Appealed from: United States Court of Federal Claims
Senior Judge Bohdan A. Futey
United States Court of Appeals for the Federal Circuit
04-5151, -5154,
INFORMATION SYSTEMS &
NETWORKS CORPORATION,
Plaintiff-Cross Appellant,
v.
UNITED STATES,
Defendant-Appellant.
__________________________
DECIDED: February 6, 2006
__________________________
Before RADER, LINN, and PROST, Circuit Judges.
PROST, Circuit Judge.
This case arose from a dispute over the allowable costs in a cost-reimbursement
contract between the United States and Information Systems and Networks Corporation
(“ISN”), a Maryland S corporation. The United States Court of Federal Claims granted
summary judgment in favor of ISN. It held that, under 48 C.F.R. § 31.205-41, the state
income tax payments made by ISN’s sole shareholder resulting from dividends received
from ISN were allowable costs in the cost-reimbursement contract. Because the Court
of Federal Claims improperly interpreted 48 C.F.R. § 31.205-41, we reverse and
remand.
I
ISN is a Maryland corporation with one sole shareholder, Roma Malkani. ISN
provides services to the United States through cost-reimbursement contracts. Under
these contracts, the United States reimburses ISN for allowable costs incurred during
performance of the contract. See 48 C.F.R. § 16.301-1 (2004). Each year ISN
negotiates with the United States to determine ISN’s allowable costs for that year. See
48 C.F.R. § 52.216-7(d)(2)(ii) (2004). A cost is allowable only when the cost complies
with all of the following requirements:
(1) Reasonableness.
(2) Allocability.
(3) Standards promulgated by the CAS Board, if applicable,
otherwise, generally accepted accounting principles and practices
appropriate to the circumstances.
(4) Terms of the contract.
(5) Any limitations set forth in this subpart.

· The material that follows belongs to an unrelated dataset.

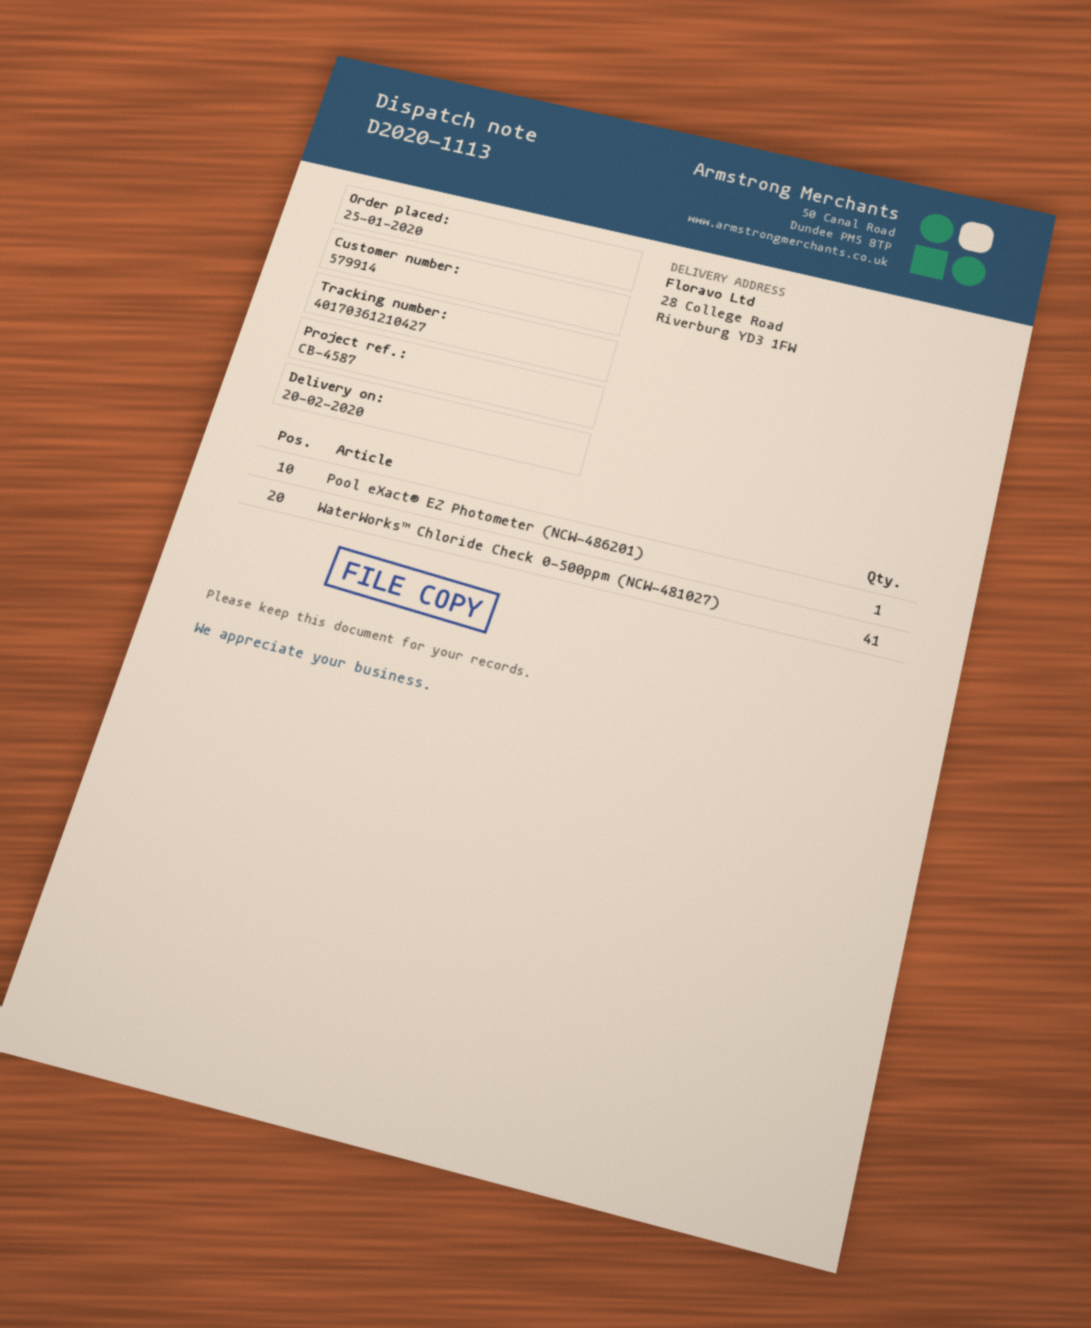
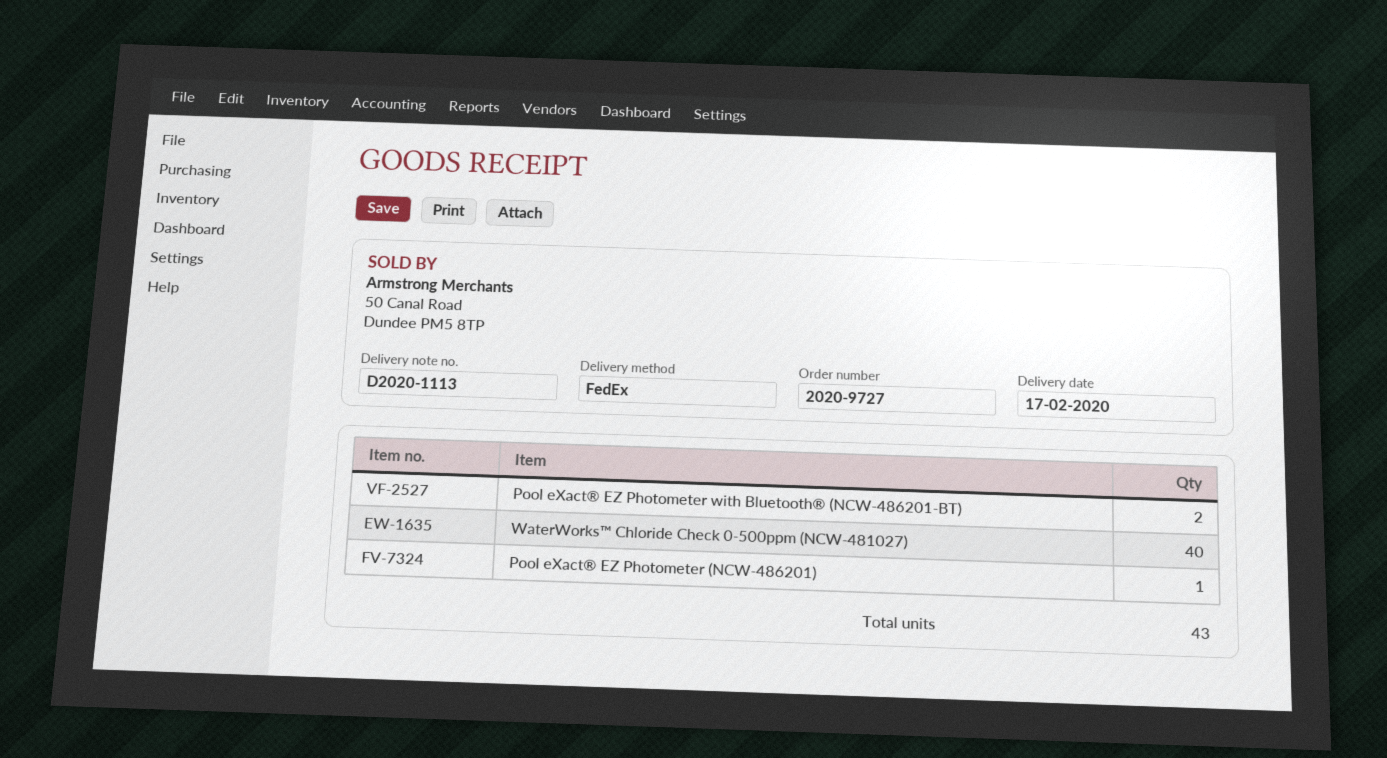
delivery date: 2020-02-20 -> 2020-02-17
WaterWorks™ Chloride Check 0-500ppm (NCW-481027): 41 -> 40
Pool eXact® EZ Photometer with Bluetooth® (NCW-486201-BT): none -> 2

48 C.F.R. § 31.202-2 (2004). As provided by the last of these requirements, allowable
costs must conform to any of the specific limitations set forth in 48 C.F.R. §§ 31.201-
205. Many of these limitations are enumerated in 48 C.F.R. § 31.205 and include rules
for determining the allowability of forty-seven different types of costs. This case turns
on the allowability of certain tax-related costs. Taxes are discussed in 48 C.F.R.
§ 31.205-41. That subsection states that some but not all taxes paid by an entity are
allowable. See 48 C.F.R. § 31.205-41 (2004).
ISN elected to be a subchapter S corporation pursuant to 26 U.S.C. § 1362(a).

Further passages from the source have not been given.